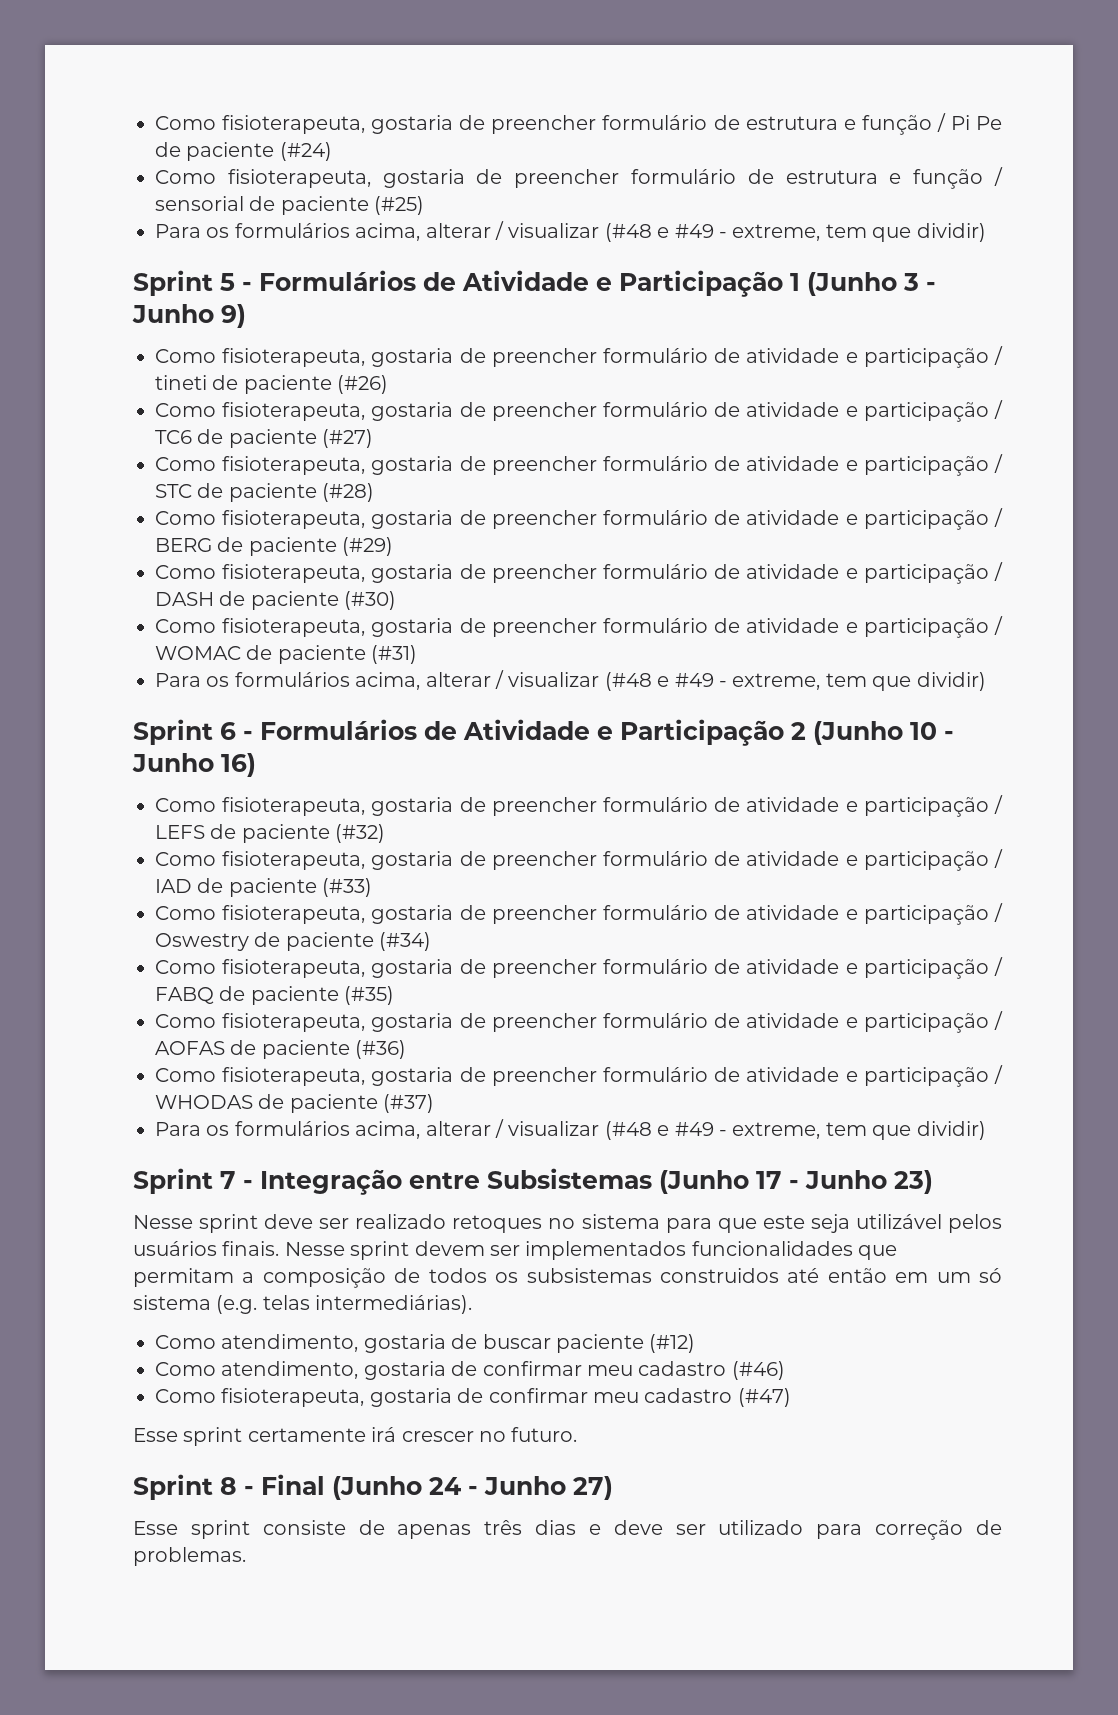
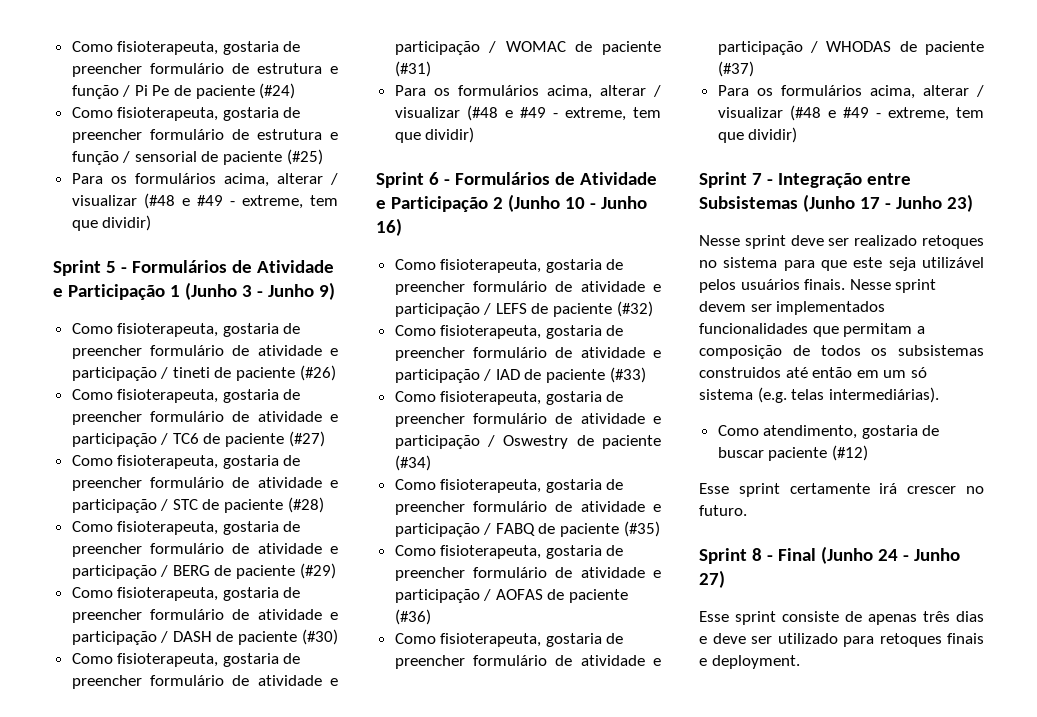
- Como atendimento, gostaria de confirmar meu cadastro (#46)
- Como fisioterapeuta, gostaria de confirmar meu cadastro (#47)
- Esse sprint consiste de apenas três dias e deve ser utilizado para correção de problemas.
+ Esse sprint consiste de apenas três dias e deve ser utilizado para retoques finais e deployment.

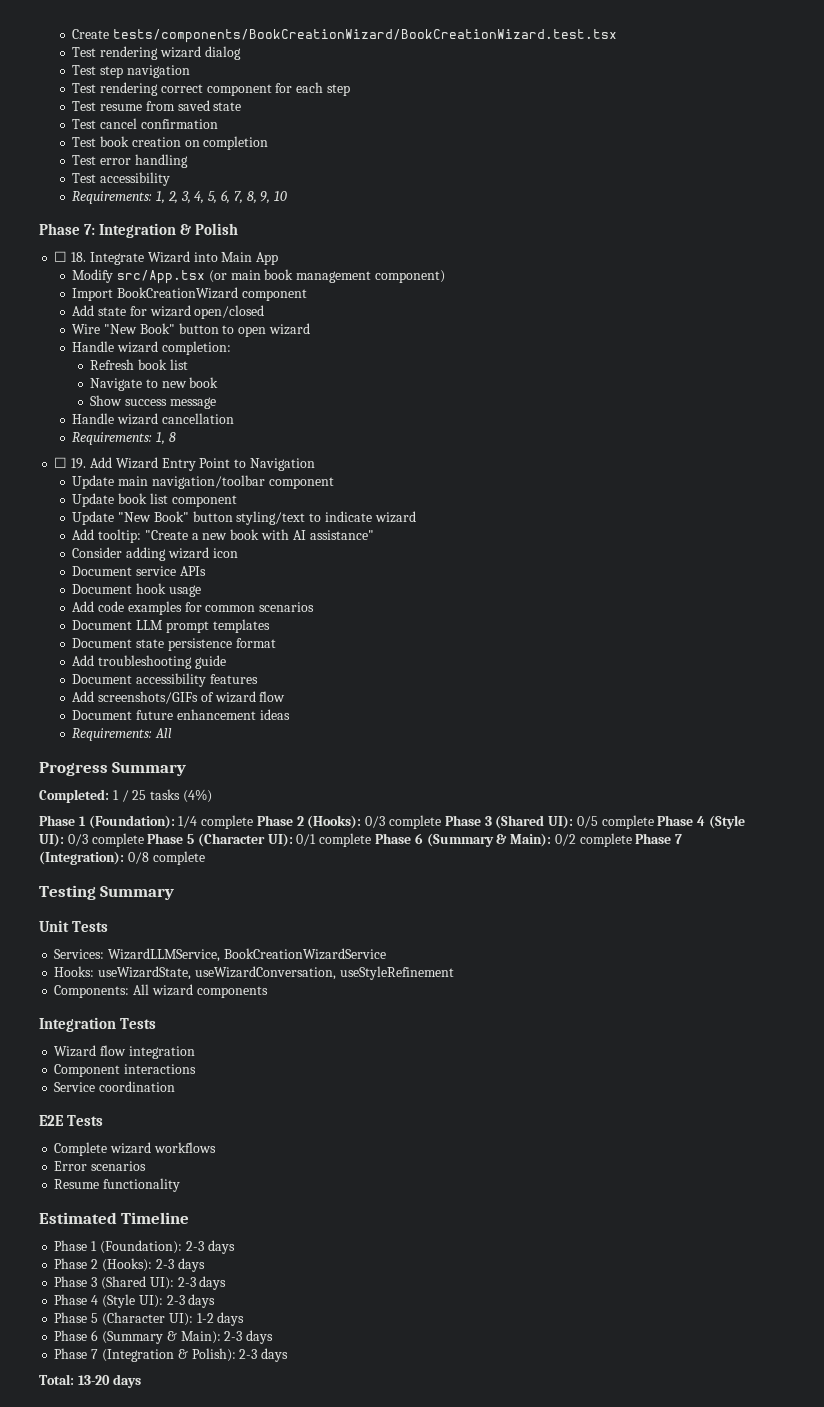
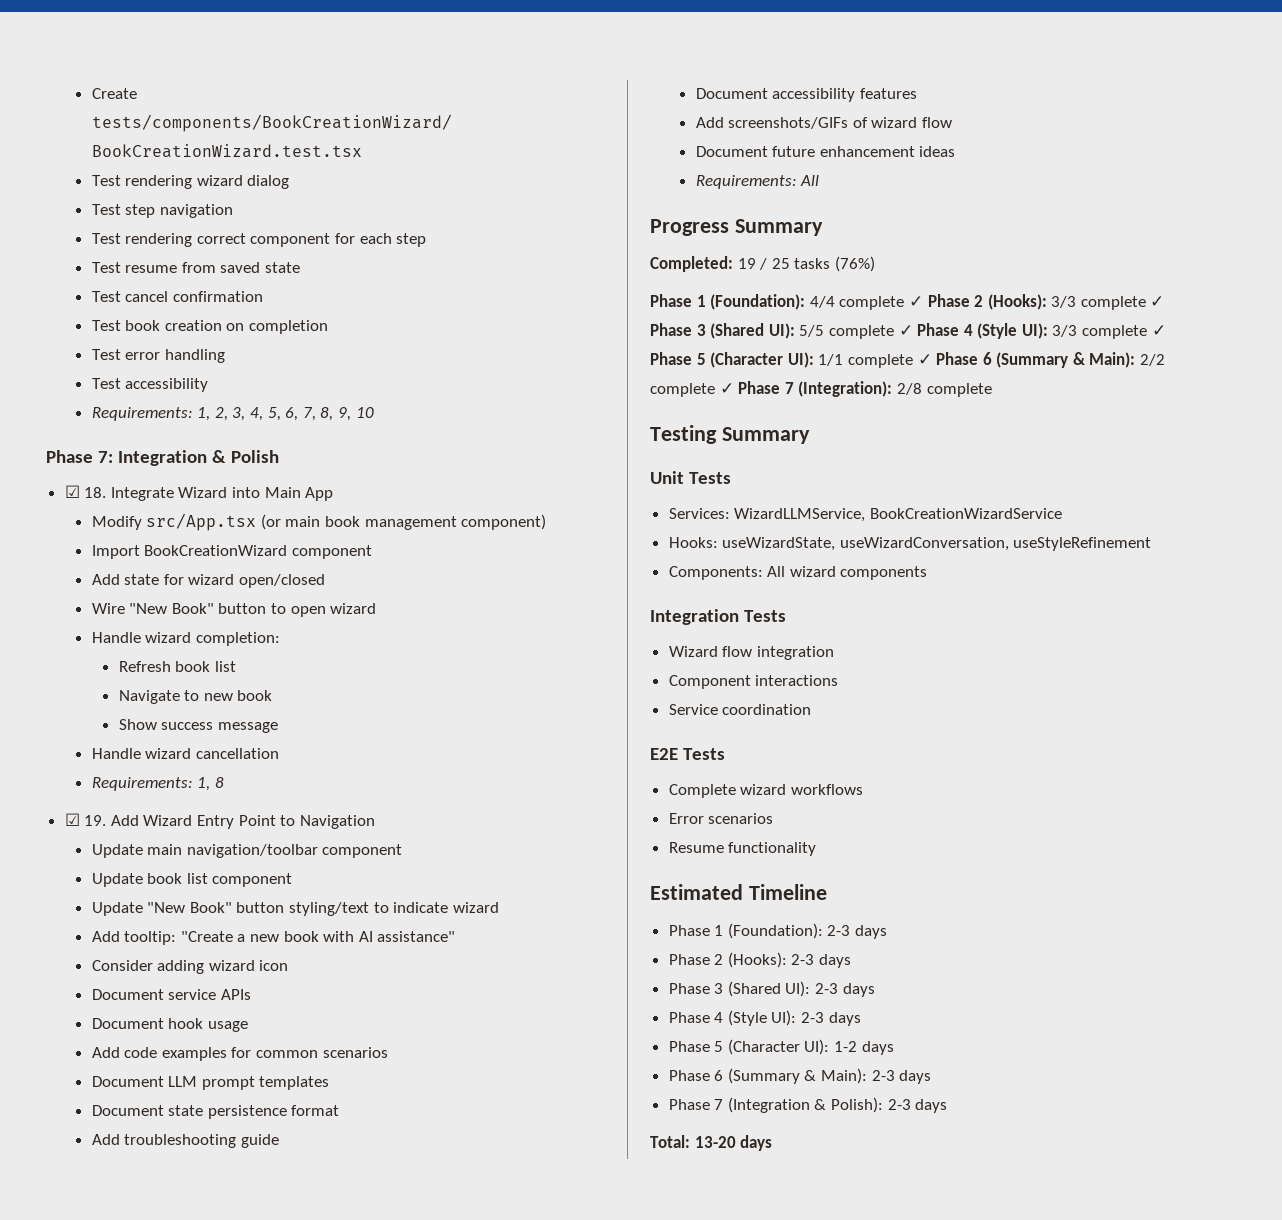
- ☐ 18. Integrate Wizard into Main App
+ ☑ 18. Integrate Wizard into Main App
- ☐ 19. Add Wizard Entry Point to Navigation
+ ☑ 19. Add Wizard Entry Point to Navigation
- Completed: 1 / 25 tasks (4%)
- Phase 1 (Foundation): 1/4 complete Phase 2 (Hooks): 0/3 complete Phase 3 (Shared UI): 0/5 complete Phase 4 (Style UI): 0/3 complete Phase 5 (Character UI): 0/1 complete Phase 6 (Summary & Main): 0/2 complete Phase 7 (Integration): 0/8 complete
+ Completed: 19 / 25 tasks (76%)
+ Phase 1 (Foundation): 4/4 complete ✓ Phase 2 (Hooks): 3/3 complete ✓ Phase 3 (Shared UI): 5/5 complete ✓ Phase 4 (Style UI): 3/3 complete ✓ Phase 5 (Character UI): 1/1 complete ✓ Phase 6 (Summary & Main): 2/2 complete ✓ Phase 7 (Integration): 2/8 complete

Problem description: Copy out the material above exactly; the images stay out.

Written answer:
- Como atendimento, gostaria de confirmar meu cadastro (#46)
- Como fisioterapeuta, gostaria de confirmar meu cadastro (#47)
- Esse sprint consiste de apenas três dias e deve ser utilizado para correção de problemas.
+ Esse sprint consiste de apenas três dias e deve ser utilizado para retoques finais e deployment.

- ☐ 18. Integrate Wizard into Main App
+ ☑ 18. Integrate Wizard into Main App
- ☐ 19. Add Wizard Entry Point to Navigation
+ ☑ 19. Add Wizard Entry Point to Navigation
- Completed: 1 / 25 tasks (4%)
- Phase 1 (Foundation): 1/4 complete Phase 2 (Hooks): 0/3 complete Phase 3 (Shared UI): 0/5 complete Phase 4 (Style UI): 0/3 complete Phase 5 (Character UI): 0/1 complete Phase 6 (Summary & Main): 0/2 complete Phase 7 (Integration): 0/8 complete
+ Completed: 19 / 25 tasks (76%)
+ Phase 1 (Foundation): 4/4 complete ✓ Phase 2 (Hooks): 3/3 complete ✓ Phase 3 (Shared UI): 5/5 complete ✓ Phase 4 (Style UI): 3/3 complete ✓ Phase 5 (Character UI): 1/1 complete ✓ Phase 6 (Summary & Main): 2/2 complete ✓ Phase 7 (Integration): 2/8 complete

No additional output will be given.